Change detection outputs:
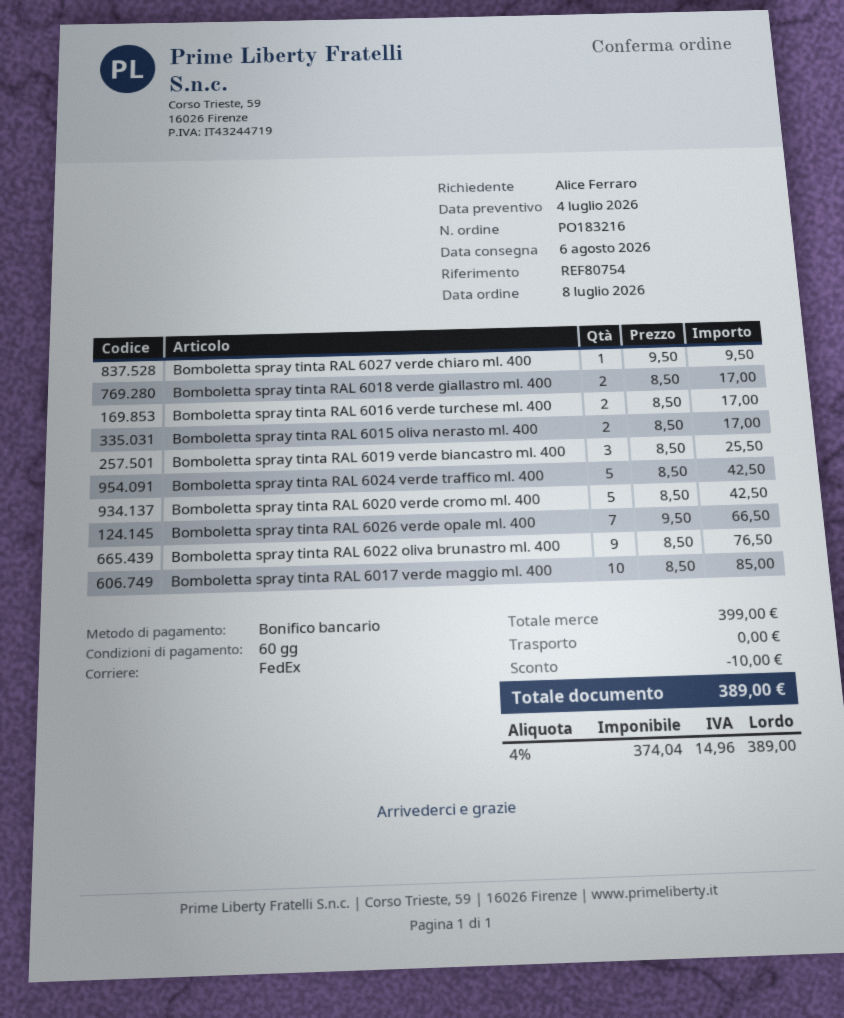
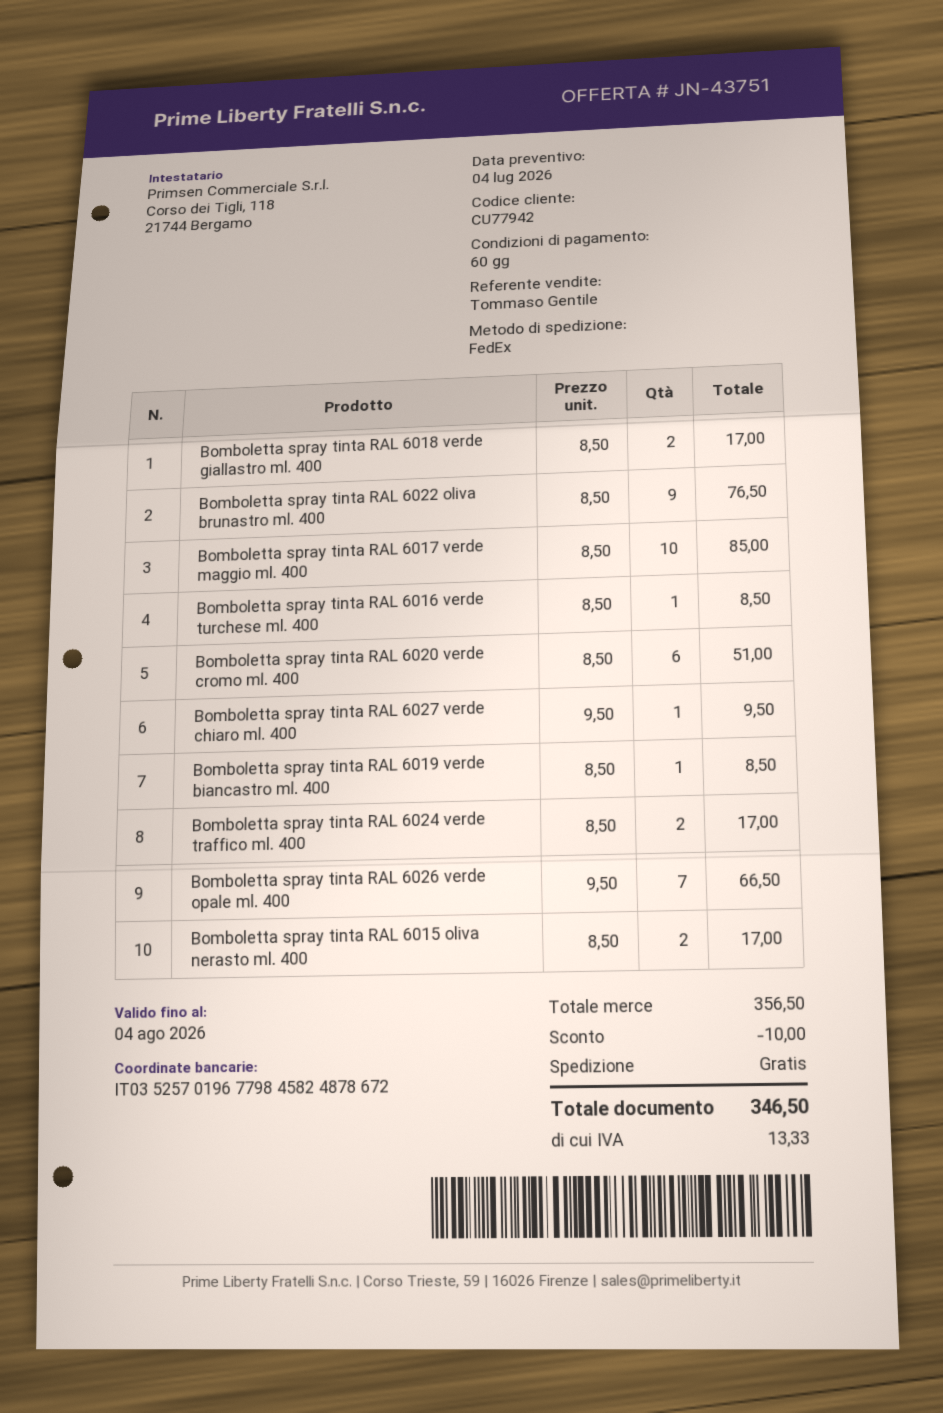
Bomboletta spray tinta RAL 6016 verde turchese ml. 400: 2 x 8.50 = 17.00 -> 1 x 8.50 = 8.50
Bomboletta spray tinta RAL 6019 verde biancastro ml. 400: 3 x 8.50 = 25.50 -> 1 x 8.50 = 8.50
Bomboletta spray tinta RAL 6024 verde traffico ml. 400: 5 x 8.50 = 42.50 -> 2 x 8.50 = 17.00
Bomboletta spray tinta RAL 6020 verde cromo ml. 400: 5 x 8.50 = 42.50 -> 6 x 8.50 = 51.00
subtotal: 399.00 -> 356.50
tax: 14.96 -> 13.33
total: 389.00 -> 346.50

- [Directions] Could you please return the entries above exactly, minus the pictures?

- [Answer to this exercise]
Bomboletta spray tinta RAL 6016 verde turchese ml. 400: 2 x 8.50 = 17.00 -> 1 x 8.50 = 8.50
Bomboletta spray tinta RAL 6019 verde biancastro ml. 400: 3 x 8.50 = 25.50 -> 1 x 8.50 = 8.50
Bomboletta spray tinta RAL 6024 verde traffico ml. 400: 5 x 8.50 = 42.50 -> 2 x 8.50 = 17.00
Bomboletta spray tinta RAL 6020 verde cromo ml. 400: 5 x 8.50 = 42.50 -> 6 x 8.50 = 51.00
subtotal: 399.00 -> 356.50
tax: 14.96 -> 13.33
total: 389.00 -> 346.50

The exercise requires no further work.